Софа хлопнула себя по лбу – чуть не забыла! Ушла в свою комнату, вернулась с прехорошенькими вязаными носочками: разноцветными, полосатыми, с пушистыми помпончиками.
– Твоему Керобчику.
Олинка погладила носочки морщинистой ладонью.
– Двадцать два года, как моего Кероба забрала война. Его нет, а имя живет.
– Имя живет, – согласилась Софа. И продолжила без перехода: – Олинка, может, у моего зятя глисты?
– От глистов жрут как не в себя!
– И то верно.
Протяжно кашлянув, пробили часы. Олинка поднялась, аккуратно придерживая узелок.
– Пойду, скоро автобус.
– Вино сухое взяла? – засеменила за ней Софа.
– Да. Совсем молодое, не успело добродить. Ну ладно, и так сойдет.
– Может, мне ему хлебный суп на вине сварить? Вдруг аппетит разыграется?
– Может быть. – Олинка взялась за ручку двери, помолчала: – Или придется Нуник приглашать, сглаз снимать.
Софа обомлела.
– Сглаз! Как я не сообразила!
Марк наблюдал, как бесконечно медленно, изводя притихший мир ожиданием, поднимается солнце. Сентябрь еще в середине, а оно уже привередничает, намеренно запаздывает, скупится на свет и шепчет, шепчет – недолго уже, недолго. И небо вторит ему криком журавлиного клина – прощай, прощай. И тучи, казалось, еще вчера легкомысленно-ветреные, спустились к самой земле и идут-волочат дождливые свои шлейфы. Тяжело идут, одышливо.

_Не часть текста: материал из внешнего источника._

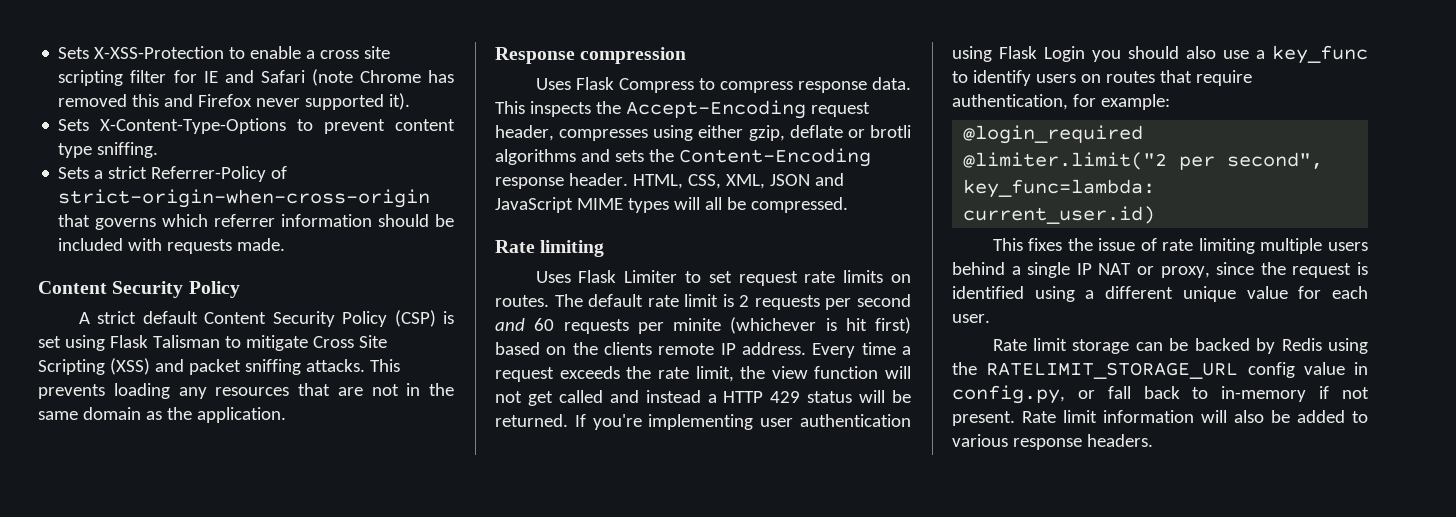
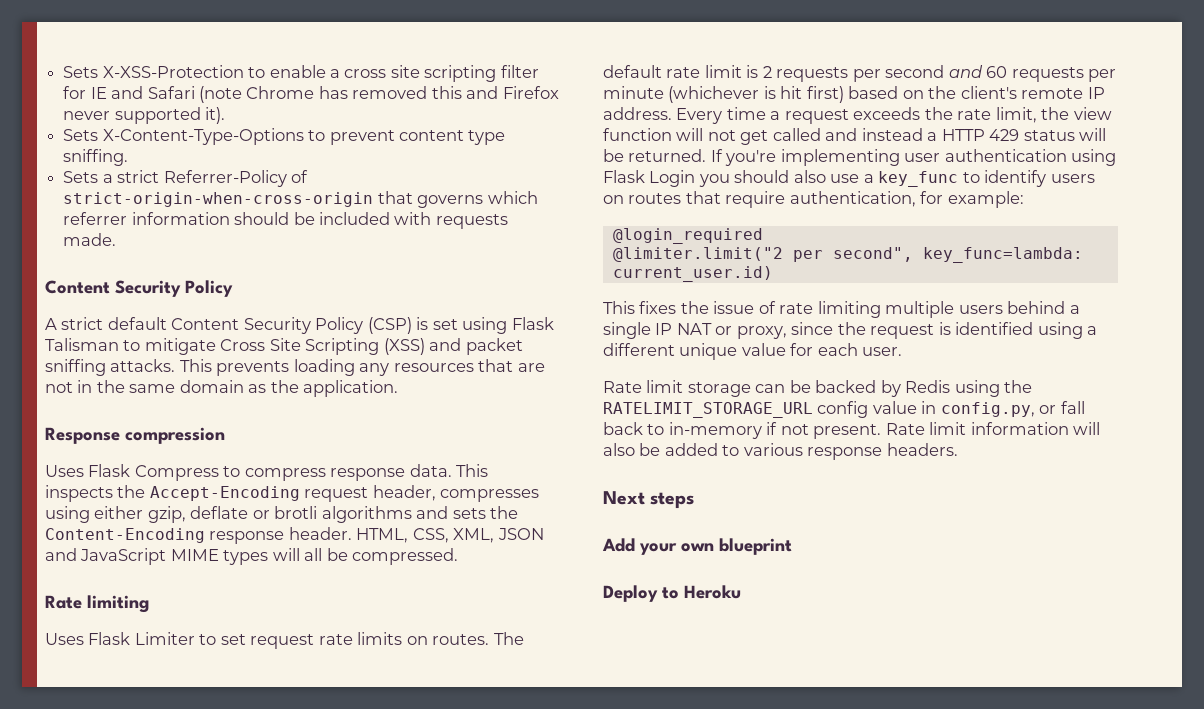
- The default rate limit is 2 requests per second and 60 requests per minite (whichever is hit first) based on the clients remote IP address.
+ The default rate limit is 2 requests per second and 60 requests per minute (whichever is hit first) based on the client's remote IP address.
+ Next steps
+ Add your own blueprint
+ Deploy to Heroku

«Если в мире существует совершенство, то выглядит оно именно так», – думал Марк.
Ему было хорошо и свободно. И он уже знал, о чем будет его следующая книга.
Тем временем бабо Софа, прижав под мышкой сверток с кизиловым лавашем (идти к знахарке нужно обязательно с гостинцем, чтобы было чем ублажать духов), вышла со двора. Заслонив ладонью дальнозоркие глаза, разглядела вдали, на склоне холма, одинокую фигурку. Покачала головой, вздохнула и поспешила к дому Нуник – нужно успеть до возвращения зятя. Марк не догадывался, что вечером ему принудительно будут снимать сглаз. С ритуальными молитвами, заговоренным куском сырого мяса, которое нужно схоронить на перекрестке трех дорог, с ядовитым отваром черной чемерицы (нанести на запястья и не смывать до первого крика петуха) и конского щавеля (выпить залпом, перекреститься и три раза повторить: сглаз-сглаз, вернись на задницу того, кто меня сглазил).
Правнук Бенканц Софы родится через год. Услышав радостную весть, она первым делом поделится новостью с мужем: Мисак-джан, родился наш Ваанчик, четыре триста, пятьдесят один сантиметр, говорят – копия своего деда. Вернулся наш сын Ваан, Мисак-джан, вернулся!
Вечером на огонек заглянет Макаранц Олинка. Принесет прехорошенькие вязаные носочки – полосатые, со смешными помпончиками. А назавтра, оставив перед глиняным бюстом тарелочку с сухофруктами и орехами, бабо Софа, надев свое лучшее платье, повязав шелковый передник и собрав внушительную провизию, поедет в город. Вернется спустя два месяца, сразу после крестин правнука – довольная и умиротворенная, с кипой фотографий, которые тут же разложит перед бюстом мужа и подробно обо всем отчитается.
Такая вот жизнь. Другой в краю победивших старушек не бывает.
Птичий поильник
Бенканц Нану невзлюбил свекор. Обычно как бывает: свекровь сноху терпеть не может, а свекор привечает. А тут какая-то странная получилась история: женская половина семьи в составе свекрови-пенсионерки и двух великовозрастных и незамужних золовок приняла Нану как родную, а свекор возненавидел с первого взгляда.